April 19, 2019 | Uncategorized | 1 Comment

Are you someone who practices self-compassion, but wonders why it can be so effective? Or are you someone who has found, or is finding it, difficult to process strong emotions? This article discusses some of the benefits of self-compassion, touches on some of the findings from a neuroscience and psychological research perspective around self-compassion. It ends with an exercise to practice self-compassion.

About Self-Compassion

In a previous article I talked about the benefits of self-love, and touched very briefly on self-compassion. Because self-compassion can have such significant benefits, I decided to write an article completely focused on this. Coming at things from a pragmatic perspective, I was curious as to what are the psychological and even brain chemistry benefits of self-compassion. In working with people in therapy I had witnessed the benefits of it, particularly in areas such as grief and loss, and addiction.

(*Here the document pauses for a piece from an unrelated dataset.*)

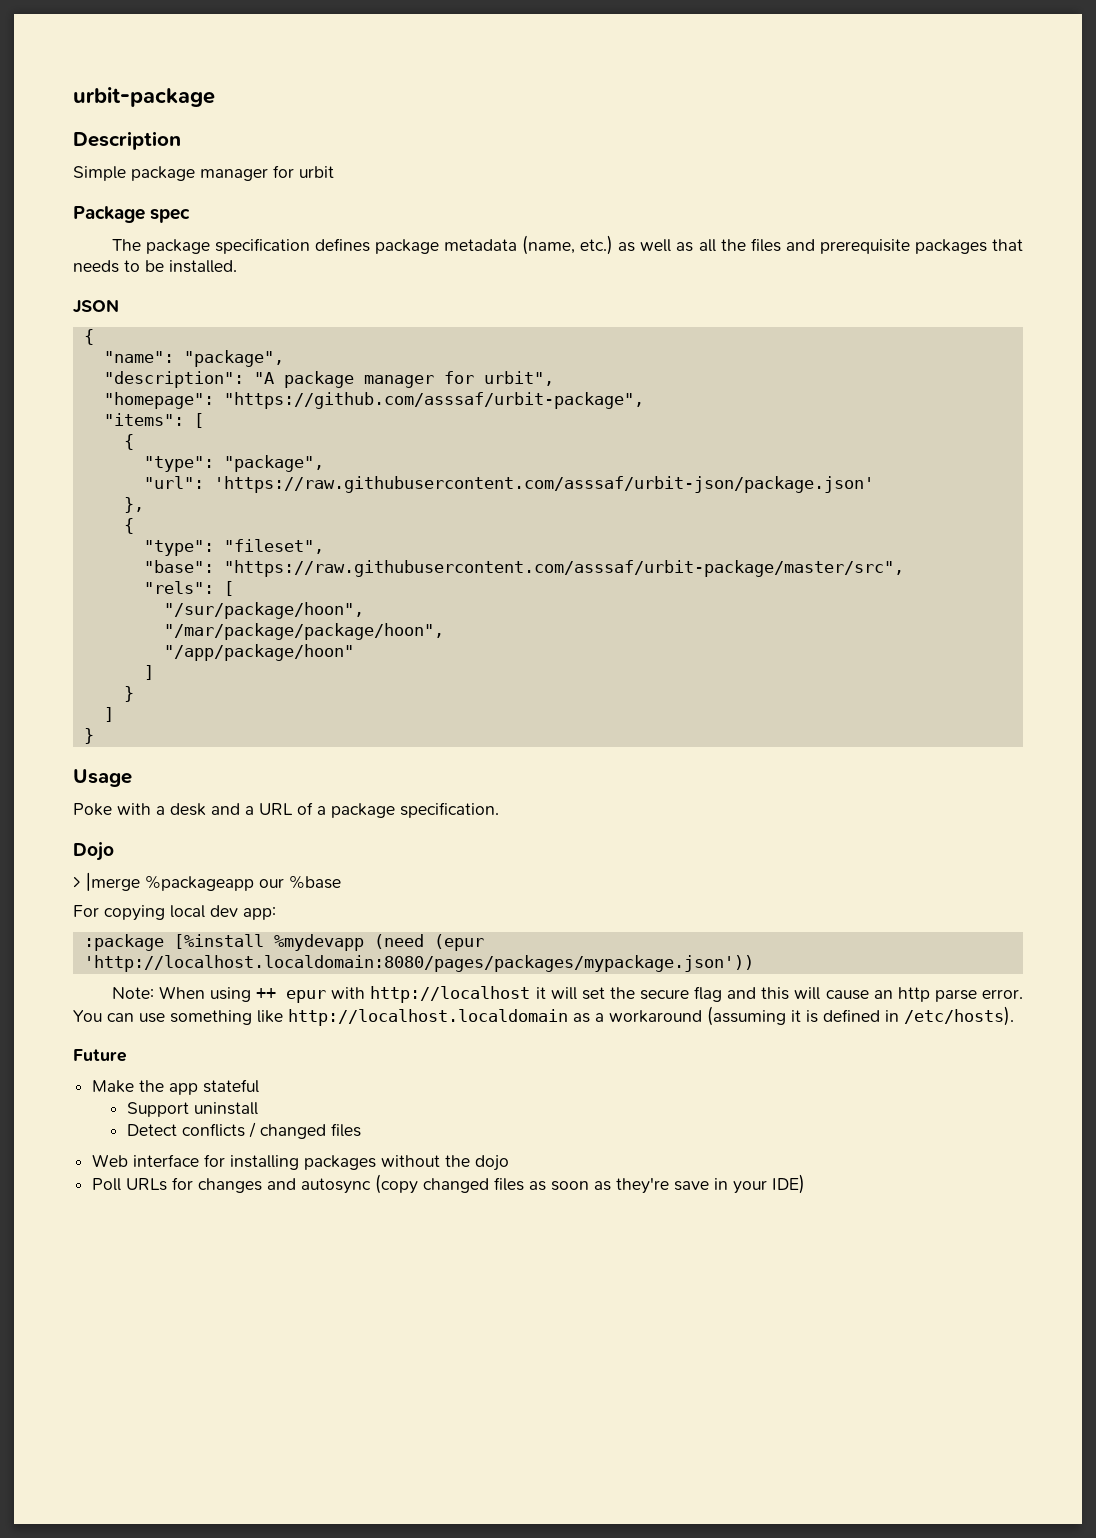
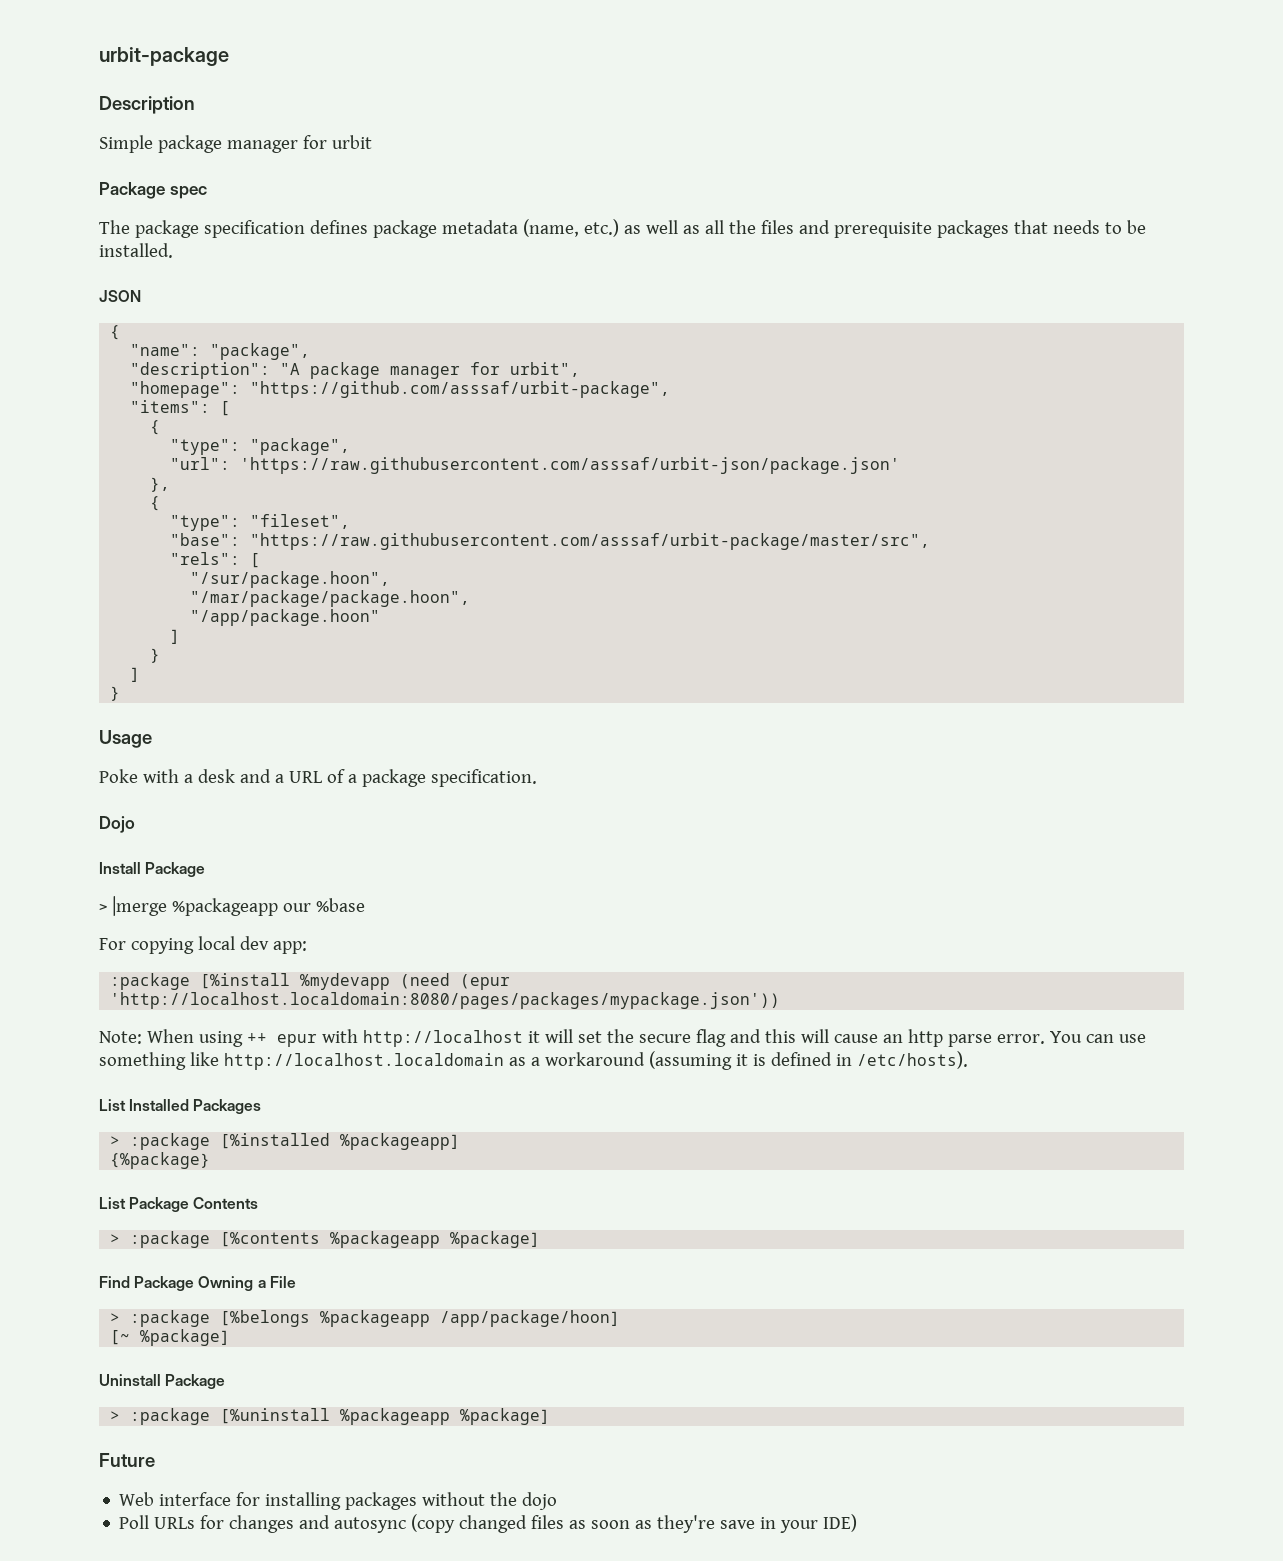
[163,602,364,619] [163,623,444,640] [163,644,354,661] "/sur/package/hoon", // "/mar/package/package/hoon", // "/app/package/hoon" -> [190,571,391,588] [190,590,471,607] [190,609,381,626] "/sur/package.hoon", // "/mar/package/package.hoon", // "/app/package.hoon"
(114, 851) none -> [99,862,206,877] // Install Package
[73,1049,127,1062] [92,1079,260,1095] [126,1102,258,1117] [126,1122,361,1139] Future // Make the app stateful // Support uninstall // Detect conflicts / changed files -> [99,1099,262,1114] [110,1133,461,1150] [110,1152,211,1169] [99,1197,259,1212] [110,1231,541,1248] [99,1276,296,1291] [110,1310,621,1327] [110,1329,231,1346] [99,1374,226,1389] [110,1408,551,1425] [99,1453,155,1467] List Installed Packages // > :package [%installed %packageapp] // {%package} // List Package Contents // > :package [%contents %packageapp %package] // Find Package Owning a File // > :package [%belongs %packageapp /app/package/hoon] // [~ %package] // Uninstall Package // > :package [%uninstall %packageapp %package] // Future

For those dealing with grief and loss, self-compassion enables them to slowly learn how to self sooth and sit with the strong emotions associated with loss. This helps them to reduce distraction and avoidance behavior, which wasn’t unhealthy, but they could see wasn’t helping them process the loss, with the goal of eventually being able to move forward in their life.

For those dealing with addiction, being able to understand the origins of their addictive behavior, often from earlier in life, made sense of what they were doing now and enable them to see it is an ineffective coping strategy. This helped them to step off the cycle of shame that often perpetuates addictive behavior. Also self-compassion was used as an approach to start to sit with emotions they previously would have avoided through use of their addiction.

The research from a psychological perspective suggests that therapies focused on self-compassion can provide a number of benefits, which include the ability to process strong emotions. From a neuroscience perspective, like self-affirmation which was discussed in a previous article, self-compassion is protective against the effects of stress.

Practicing Self-Compassion – Compassionate Hand

The exercise today is my adaptation of one developed by Russ Harris, the creator of Acceptance and Commitment Therapy (ACT), called the Compassionate Hand. My perspective of this therapy is that it is a very practical one. It allows people to accept that difficult things happen in life and uncomfortable emotions are part of life. It helps the individual to accept this and by connecting with the values that are important to them. By doing this they can build the capacity to not only cope with these difficult times, but also to grow.

One of the interventions developed by Russ is called the Compassionate Hand. The idea behind this is that your hand becomes a useful metaphor for a supportive person or idea that connects you to love and unconditional support when you need this. By transferring this ability to your own hand it provides you with the ability to offer these qualities to yourself.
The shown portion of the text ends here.